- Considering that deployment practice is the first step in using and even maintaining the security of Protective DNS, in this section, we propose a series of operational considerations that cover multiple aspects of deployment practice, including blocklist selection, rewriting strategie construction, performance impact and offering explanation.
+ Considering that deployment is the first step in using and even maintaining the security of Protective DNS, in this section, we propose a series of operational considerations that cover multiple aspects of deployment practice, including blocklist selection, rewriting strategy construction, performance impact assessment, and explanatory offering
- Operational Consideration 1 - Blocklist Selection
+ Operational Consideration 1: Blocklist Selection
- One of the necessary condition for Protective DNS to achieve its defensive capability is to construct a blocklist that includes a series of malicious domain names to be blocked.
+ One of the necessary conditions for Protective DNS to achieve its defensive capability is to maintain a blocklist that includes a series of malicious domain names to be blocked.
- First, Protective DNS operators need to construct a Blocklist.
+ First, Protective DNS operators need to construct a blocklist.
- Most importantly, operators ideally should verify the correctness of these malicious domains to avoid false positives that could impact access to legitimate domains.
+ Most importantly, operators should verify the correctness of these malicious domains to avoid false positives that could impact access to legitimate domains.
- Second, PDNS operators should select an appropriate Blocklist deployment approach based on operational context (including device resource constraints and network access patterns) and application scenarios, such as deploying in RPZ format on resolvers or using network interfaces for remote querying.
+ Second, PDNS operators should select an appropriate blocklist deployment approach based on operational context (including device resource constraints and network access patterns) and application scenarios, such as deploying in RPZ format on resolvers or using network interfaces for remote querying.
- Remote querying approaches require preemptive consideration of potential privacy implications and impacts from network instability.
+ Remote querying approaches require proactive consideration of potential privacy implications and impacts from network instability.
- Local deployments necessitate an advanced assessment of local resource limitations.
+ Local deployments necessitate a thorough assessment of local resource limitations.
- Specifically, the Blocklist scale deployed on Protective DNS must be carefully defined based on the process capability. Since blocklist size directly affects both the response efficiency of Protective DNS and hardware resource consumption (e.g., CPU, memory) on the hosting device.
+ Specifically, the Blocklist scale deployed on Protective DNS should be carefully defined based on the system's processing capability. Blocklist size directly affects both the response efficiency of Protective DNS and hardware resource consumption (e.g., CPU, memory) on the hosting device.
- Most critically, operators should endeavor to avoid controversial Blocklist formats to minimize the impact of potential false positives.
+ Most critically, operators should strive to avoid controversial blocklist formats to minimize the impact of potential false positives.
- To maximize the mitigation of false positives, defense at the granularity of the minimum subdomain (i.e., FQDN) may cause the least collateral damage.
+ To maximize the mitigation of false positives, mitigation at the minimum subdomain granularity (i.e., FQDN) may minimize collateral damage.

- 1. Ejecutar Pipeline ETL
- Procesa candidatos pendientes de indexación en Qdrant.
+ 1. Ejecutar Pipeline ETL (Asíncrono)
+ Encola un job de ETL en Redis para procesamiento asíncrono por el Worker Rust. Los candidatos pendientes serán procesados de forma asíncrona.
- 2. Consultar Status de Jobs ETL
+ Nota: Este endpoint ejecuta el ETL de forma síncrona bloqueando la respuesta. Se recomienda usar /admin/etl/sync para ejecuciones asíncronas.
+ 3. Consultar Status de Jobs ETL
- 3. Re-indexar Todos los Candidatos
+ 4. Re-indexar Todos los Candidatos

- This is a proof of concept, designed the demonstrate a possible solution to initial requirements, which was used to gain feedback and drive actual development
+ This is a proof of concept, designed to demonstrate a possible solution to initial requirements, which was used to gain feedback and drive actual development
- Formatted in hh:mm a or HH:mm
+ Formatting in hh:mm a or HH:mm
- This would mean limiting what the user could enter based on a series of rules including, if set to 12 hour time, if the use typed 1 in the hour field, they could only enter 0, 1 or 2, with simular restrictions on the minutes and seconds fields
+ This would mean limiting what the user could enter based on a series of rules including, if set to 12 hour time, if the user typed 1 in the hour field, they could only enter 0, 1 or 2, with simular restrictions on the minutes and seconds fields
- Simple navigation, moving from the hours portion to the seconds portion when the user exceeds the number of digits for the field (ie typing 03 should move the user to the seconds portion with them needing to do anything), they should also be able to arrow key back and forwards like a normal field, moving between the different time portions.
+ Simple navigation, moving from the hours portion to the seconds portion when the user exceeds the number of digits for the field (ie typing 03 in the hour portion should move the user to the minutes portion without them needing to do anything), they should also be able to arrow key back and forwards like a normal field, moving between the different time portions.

┄┄┄┄┄┄

In this listing, how many lines contain "granularity"? Give the number without explanation.

(Exercise response)
2